I wish I could have heard that laughter. I wish I could plug into it at will. Rosary beads and suicide pills hanging not yet required from their necks. The rest of us are cut out of its echoes, however. It was one of those moments you had to be present at to understand how succulent it was. Another item for the legend, and another chain. The lucky Boss Doucette. Even Japanese naval officers-of-the-watch succumbed to the spell inherent in his blessed plans.
On a permissive riptide, Pengulling swept through the Lombok Strait.

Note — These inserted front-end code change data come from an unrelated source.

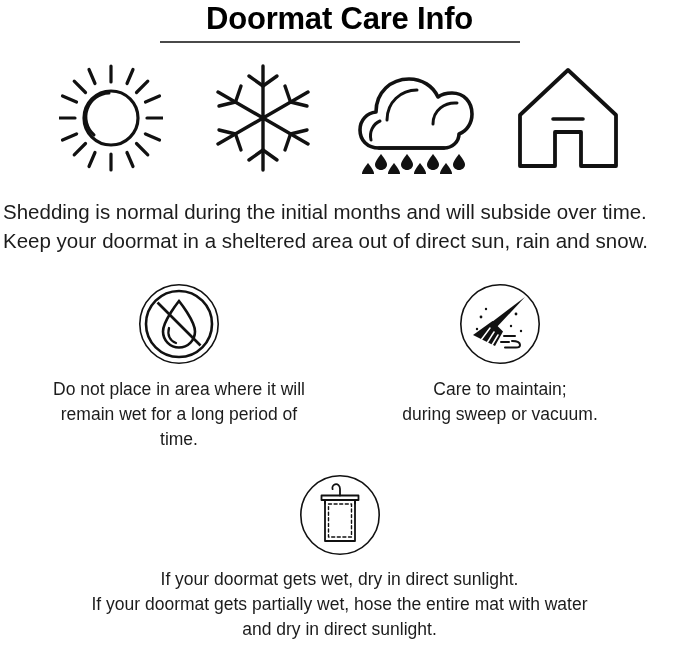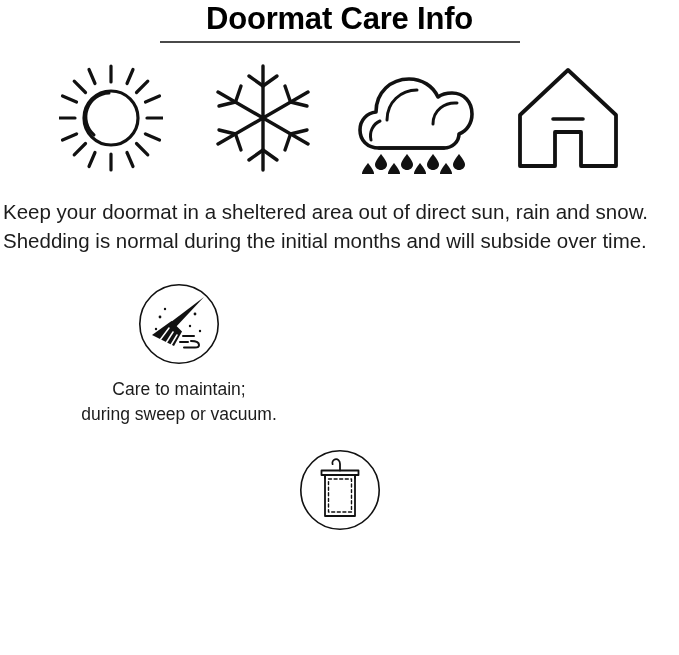--- a/index.html
+++ b/index.html
@@ -230,8 +230,8 @@
   </div>
 
   <div class="intro">
+    <span class="intro-line ln">Shedding is normal during the initial months and will subside over time.</span>
     <span class="intro-line ln">Keep your doormat in a sheltered area out of direct sun, rain and snow.</span>
-    <span class="intro-line ln">Shedding is normal during the initial months and will subside over time.</span>
   </div>
 
   <div class="badge-row">

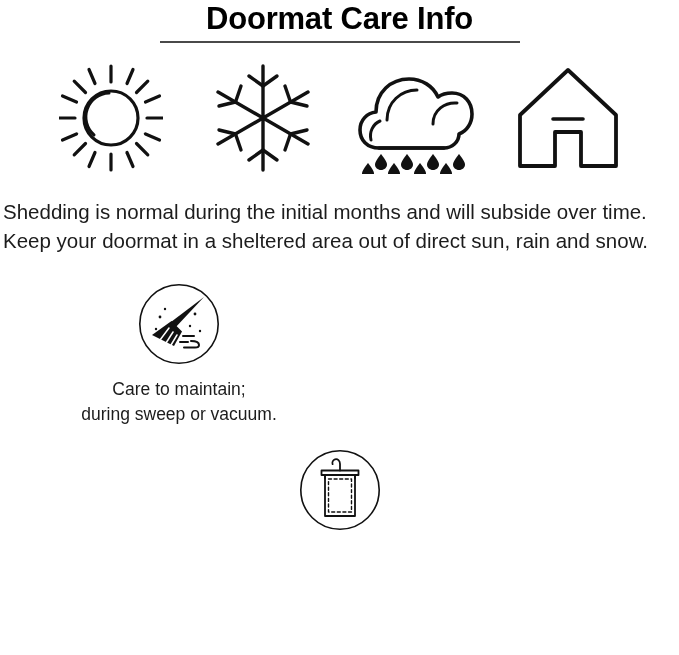--- a/index.html
+++ b/index.html
@@ -236,6 +236,25 @@
 
   <div class="badge-row">
 
+    <div class="badge-col">
+      <svg class="badge-icon" viewBox="0 0 82 82">
+        <g fill="none" stroke="#111">
+          <circle cx="41" cy="41" r="39.2" stroke-width="1.6"></circle>
+          <circle cx="41" cy="41" r="33" stroke-width="2.6"></circle>
+          <path d="M41 18
+                   C41 18 57 38 57 48.5
+                   C57 57.3 49.8 64.5 41 64.5
+                   C32.2 64.5 25 57.3 25 48.5
+                   C25 38 41 18 41 18 Z" stroke-width="2.6"></path>
+          <path d="M31 45 C29 52 32 58 38 60" stroke-width="2.3" stroke-linecap="round"></path>
+          <line x1="19.5" y1="19.5" x2="62.5" y2="62.5" stroke-width="2.6"></line>
+        </g>
+      </svg>
+      <div class="badge-caption">
+        <span class="ln">Do not place in area where it will</span>
+        <span class="ln">remain wet for a long period of time.</span>
+      </div>
+    </div>
 
     <div class="badge-col">
       <svg class="badge-icon" viewBox="0 0 82 82">

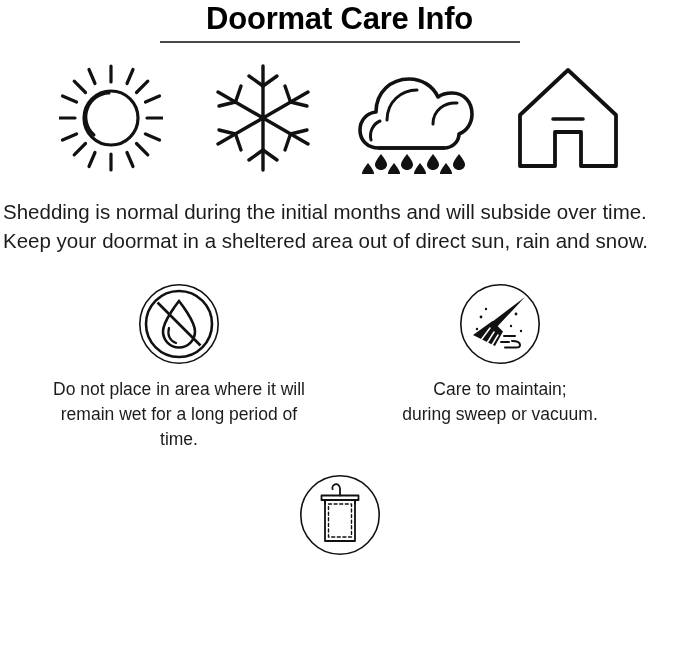--- a/index.html
+++ b/index.html
@@ -307,6 +307,11 @@
         <rect x="29.5" y="30" width="23" height="33" stroke-dasharray="3 2.6" stroke-width="1.4"></rect>
       </g>
     </svg>
+    <div class="bottom-caption">
+      <span class="ln">If your doormat gets wet, dry in direct sunlight.</span>
+      <span class="ln">If your doormat gets partially wet, hose the entire mat with water</span>
+      <span class="ln">and dry in direct sunlight.</span>
+    </div>
   </div>
 
 </div>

And after what had happened to them, they did not mind the tides which then, beyond the strait, ran up contrary to delay them. For after a further day they pulled down their Japanese flag and the flag of the Singapore port administration. They were in range of Australian coastal bombers. Nav suffered a burst of manic delight, and ordered the wireless operator to send a message to a friend of his, an American at Potshot, with the news that Lombok Strait was lightly patrolled.
The others could hear Doucette chastising Nav in the wheelhouse and, later in the day, Doucette made a speech over the evening meal, eaten under awnings on the tanks amidships, which Leo recorded in his occasionally kept diary. It would seem, said Doucette, from a rash radio message recently sent, that some of the party expected to be welcomed back with parades, and to have our expedition written up in the weekend newspapers and made a newsreel of. I’ll tell you now, said Doucette, that will not happen. The Pengulling will be used again, and then there may be further raids on Singapore and other places using the methods we used. If you think your exploits are going to be spoken of in pubs, and that decorations will come plentiful and fast, then I suggest you should avoid any further association with this type of operation. In the meantime, you have the satisfaction of the secret knowledge of what you did.